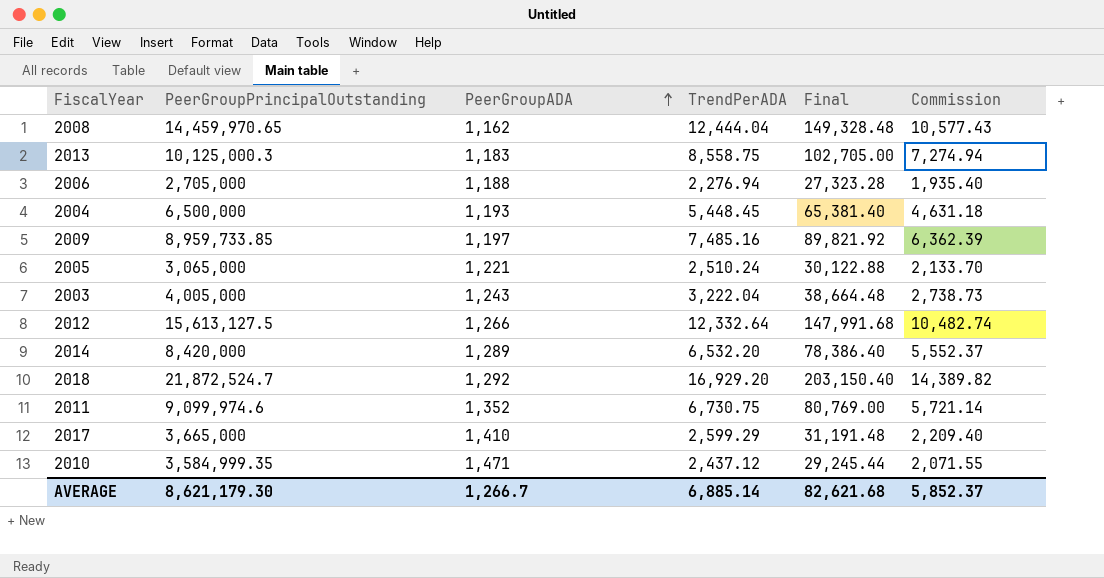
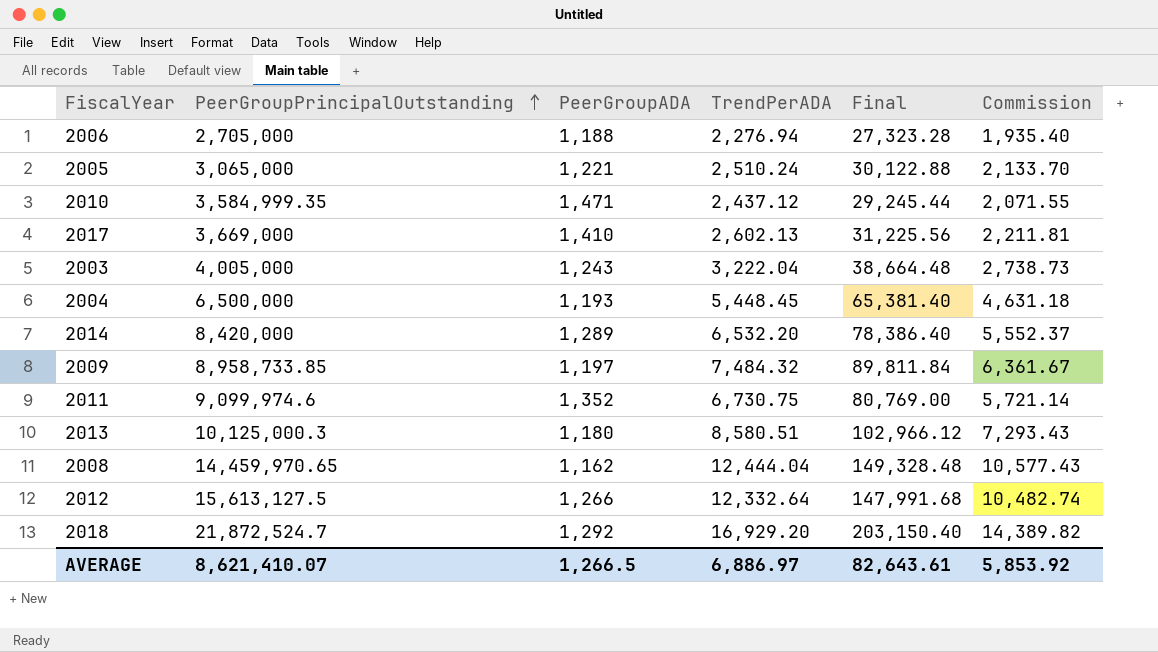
row order: PeerGroupADA ascending -> PeerGroupPrincipalOutstanding ascending
2017 | PeerGroupPrincipalOutstanding: 3,665,000 -> 3,669,000
2017 | TrendPerADA: 2,599.29 -> 2,602.13
2017 | Final: 31,191.48 -> 31,225.56
2017 | Commission: 2,209.40 -> 2,211.81
2009 | PeerGroupPrincipalOutstanding: 8,959,733.85 -> 8,958,733.85
2009 | TrendPerADA: 7,485.16 -> 7,484.32
2009 | Final: 89,821.92 -> 89,811.84
2009 | Commission: 6,362.39 -> 6,361.67
2013 | PeerGroupADA: 1,183 -> 1,180
2013 | TrendPerADA: 8,558.75 -> 8,580.51
2013 | Final: 102,705.00 -> 102,966.12
2013 | Commission: 7,274.94 -> 7,293.43
AVERAGE | PeerGroupPrincipalOutstanding: 8,621,179.30 -> 8,621,410.07
AVERAGE | PeerGroupADA: 1,266.7 -> 1,266.5
AVERAGE | TrendPerADA: 6,885.14 -> 6,886.97
AVERAGE | Final: 82,621.68 -> 82,643.61
AVERAGE | Commission: 5,852.37 -> 5,853.92

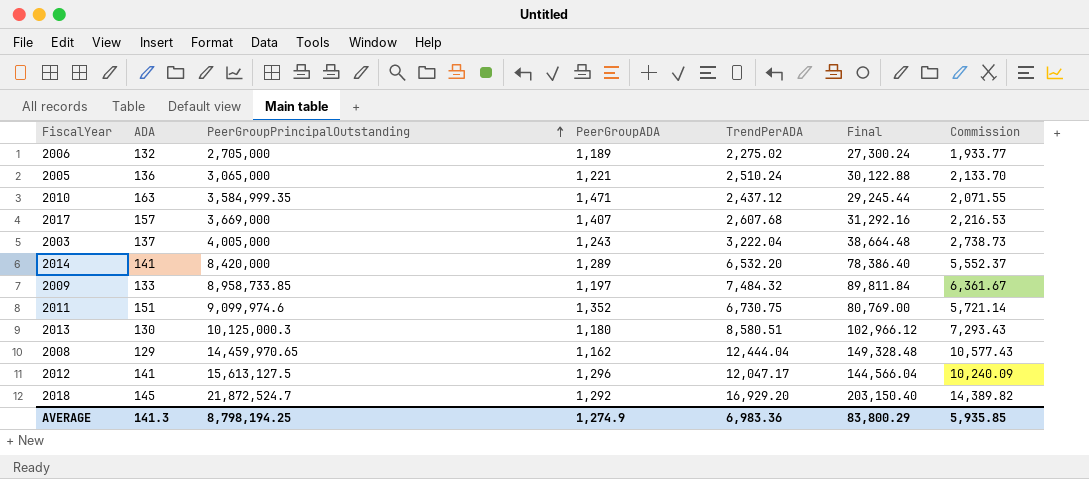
column ADA | position: none -> 2
row 2004: 6,500,000 | 1,193 | 5,448.45 | 65,381.40 | 4,631.18 -> none
2006 | PeerGroupADA: 1,188 -> 1,189
2006 | TrendPerADA: 2,276.94 -> 2,275.02
2006 | Final: 27,323.28 -> 27,300.24
2006 | Commission: 1,935.40 -> 1,933.77
2017 | PeerGroupADA: 1,410 -> 1,407
2017 | TrendPerADA: 2,602.13 -> 2,607.68
2017 | Final: 31,225.56 -> 31,292.16
2017 | Commission: 2,211.81 -> 2,216.53
2012 | PeerGroupADA: 1,266 -> 1,296
2012 | TrendPerADA: 12,332.64 -> 12,047.17
2012 | Final: 147,991.68 -> 144,566.04
2012 | Commission: 10,482.74 -> 10,240.09
AVERAGE | PeerGroupPrincipalOutstanding: 8,621,410.07 -> 8,798,194.25
AVERAGE | PeerGroupADA: 1,266.5 -> 1,274.9
AVERAGE | TrendPerADA: 6,886.97 -> 6,983.36
AVERAGE | Final: 82,643.61 -> 83,800.29
AVERAGE | Commission: 5,853.92 -> 5,935.85

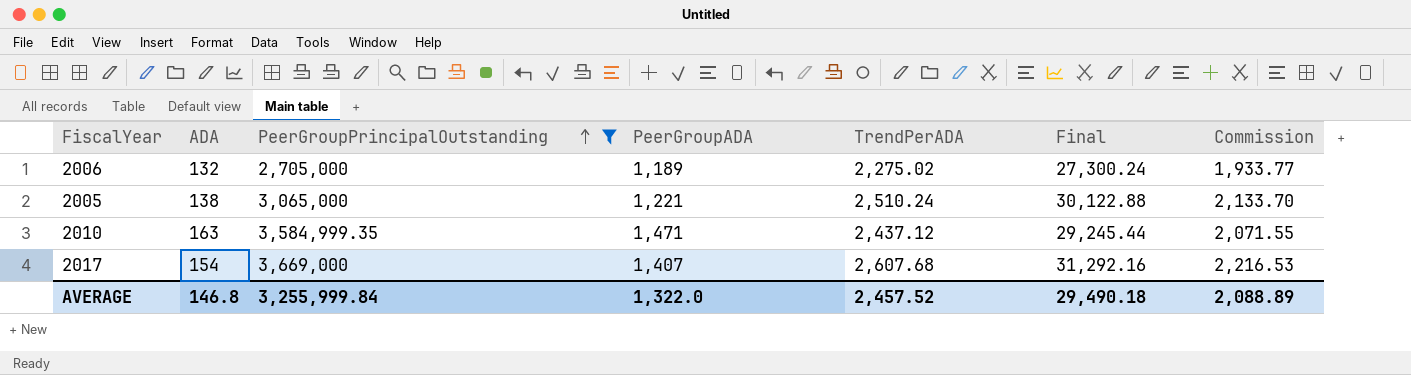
filter: none -> PeerGroupPrincipalOutstanding <= 3,669,000
2005 | ADA: 136 -> 138
2017 | ADA: 157 -> 154
AVERAGE | ADA: 141.3 -> 146.8
AVERAGE | PeerGroupPrincipalOutstanding: 8,798,194.25 -> 3,255,999.84
AVERAGE | PeerGroupADA: 1,274.9 -> 1,322.0
AVERAGE | TrendPerADA: 6,983.36 -> 2,457.52
AVERAGE | Final: 83,800.29 -> 29,490.18
AVERAGE | Commission: 5,935.85 -> 2,088.89

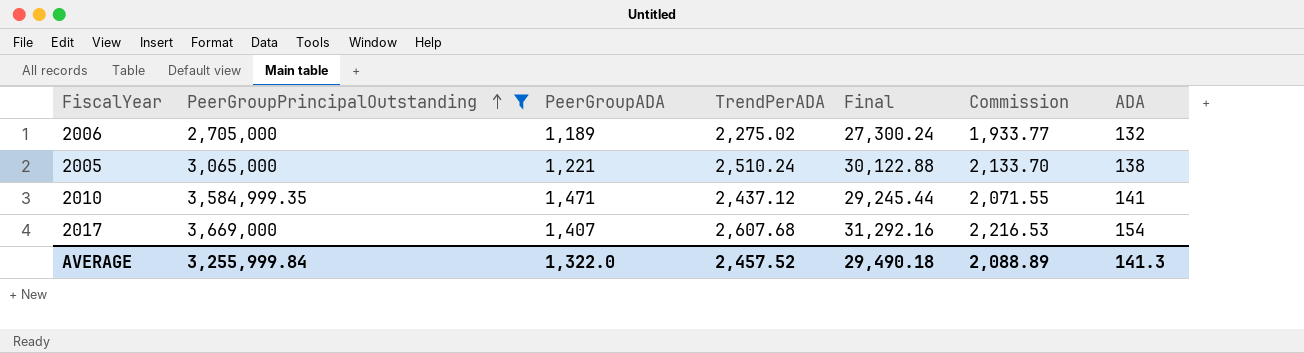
column ADA | position: 2 -> 7
2010 | ADA: 163 -> 141
AVERAGE | ADA: 146.8 -> 141.3

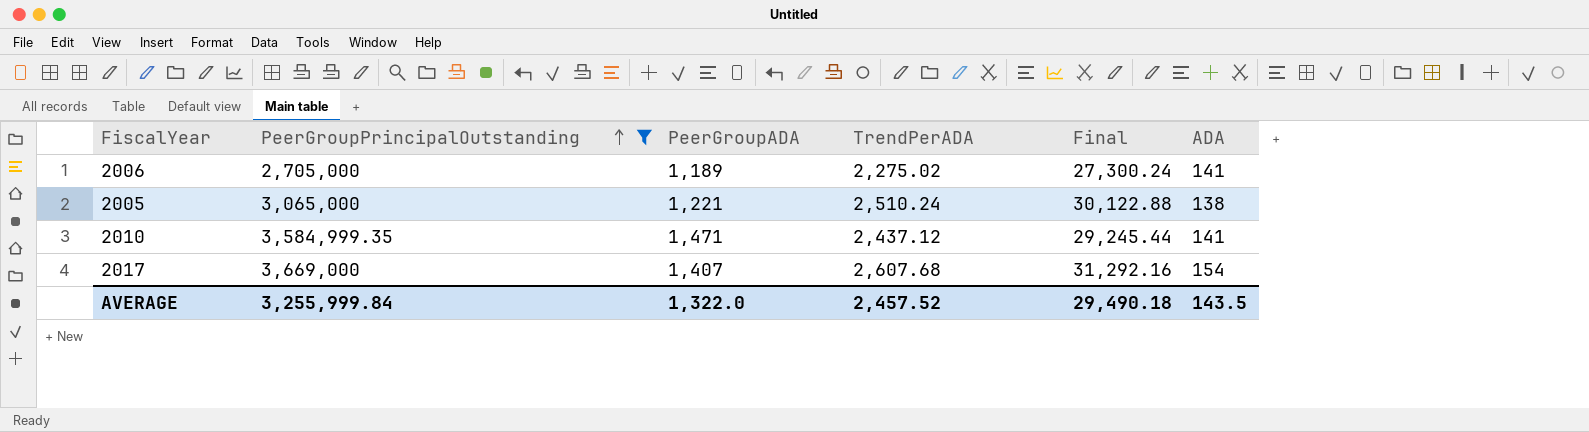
column Commission | formula: [TrendPerADA] * 0.85 -> none
2006 | ADA: 132 -> 141
AVERAGE | ADA: 141.3 -> 143.5

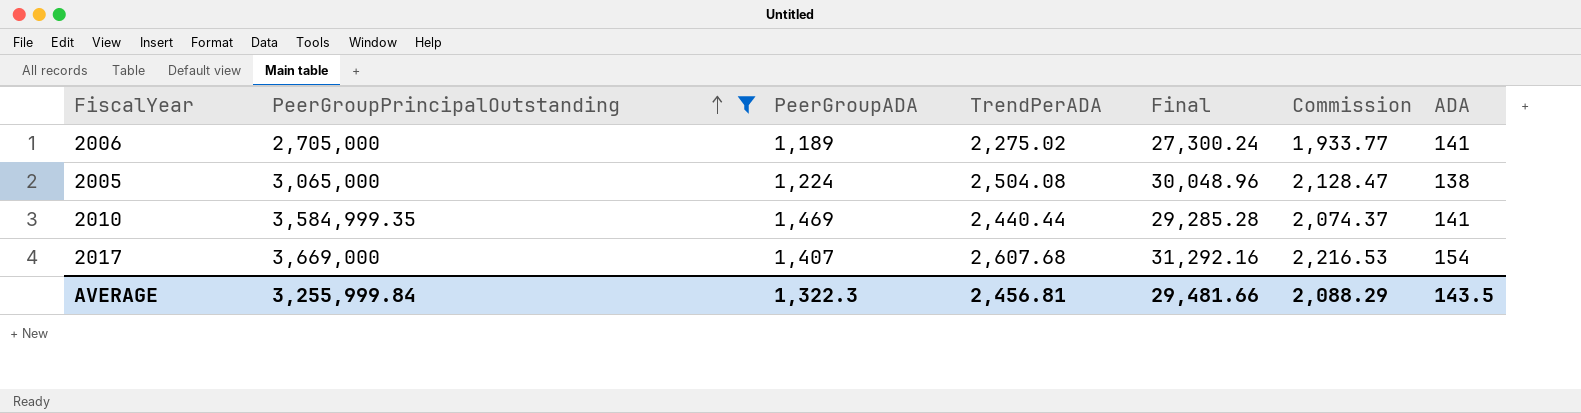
column Commission | formula: none -> [TrendPerADA] * 0.85
2005 | PeerGroupADA: 1,221 -> 1,224
2005 | TrendPerADA: 2,510.24 -> 2,504.08
2005 | Final: 30,122.88 -> 30,048.96
2010 | PeerGroupADA: 1,471 -> 1,469
2010 | TrendPerADA: 2,437.12 -> 2,440.44
2010 | Final: 29,245.44 -> 29,285.28
AVERAGE | PeerGroupADA: 1,322.0 -> 1,322.3
AVERAGE | TrendPerADA: 2,457.52 -> 2,456.81
AVERAGE | Final: 29,490.18 -> 29,481.66

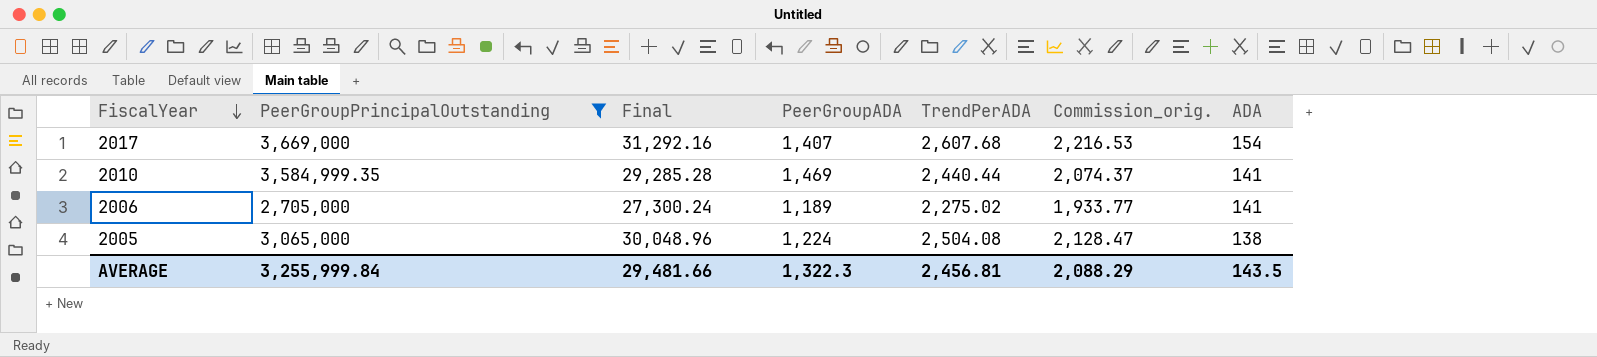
row order: PeerGroupPrincipalOutstanding ascending -> FiscalYear descending
column Final | position: 5 -> 3
column name: Commission -> Commission_orig.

WHAT TO DO:
Using only the entries above, output the line with "2006 | Final: 27,323.28 -> 27,300.24", the line with "2012 | PeerGroupADA: 1,266 -> 1,296", and all lines between them, exactly as they stand.

EXERCISE ANSWER:
2006 | Final: 27,323.28 -> 27,300.24
2006 | Commission: 1,935.40 -> 1,933.77
2017 | PeerGroupADA: 1,410 -> 1,407
2017 | TrendPerADA: 2,602.13 -> 2,607.68
2017 | Final: 31,225.56 -> 31,292.16
2017 | Commission: 2,211.81 -> 2,216.53
2012 | PeerGroupADA: 1,266 -> 1,296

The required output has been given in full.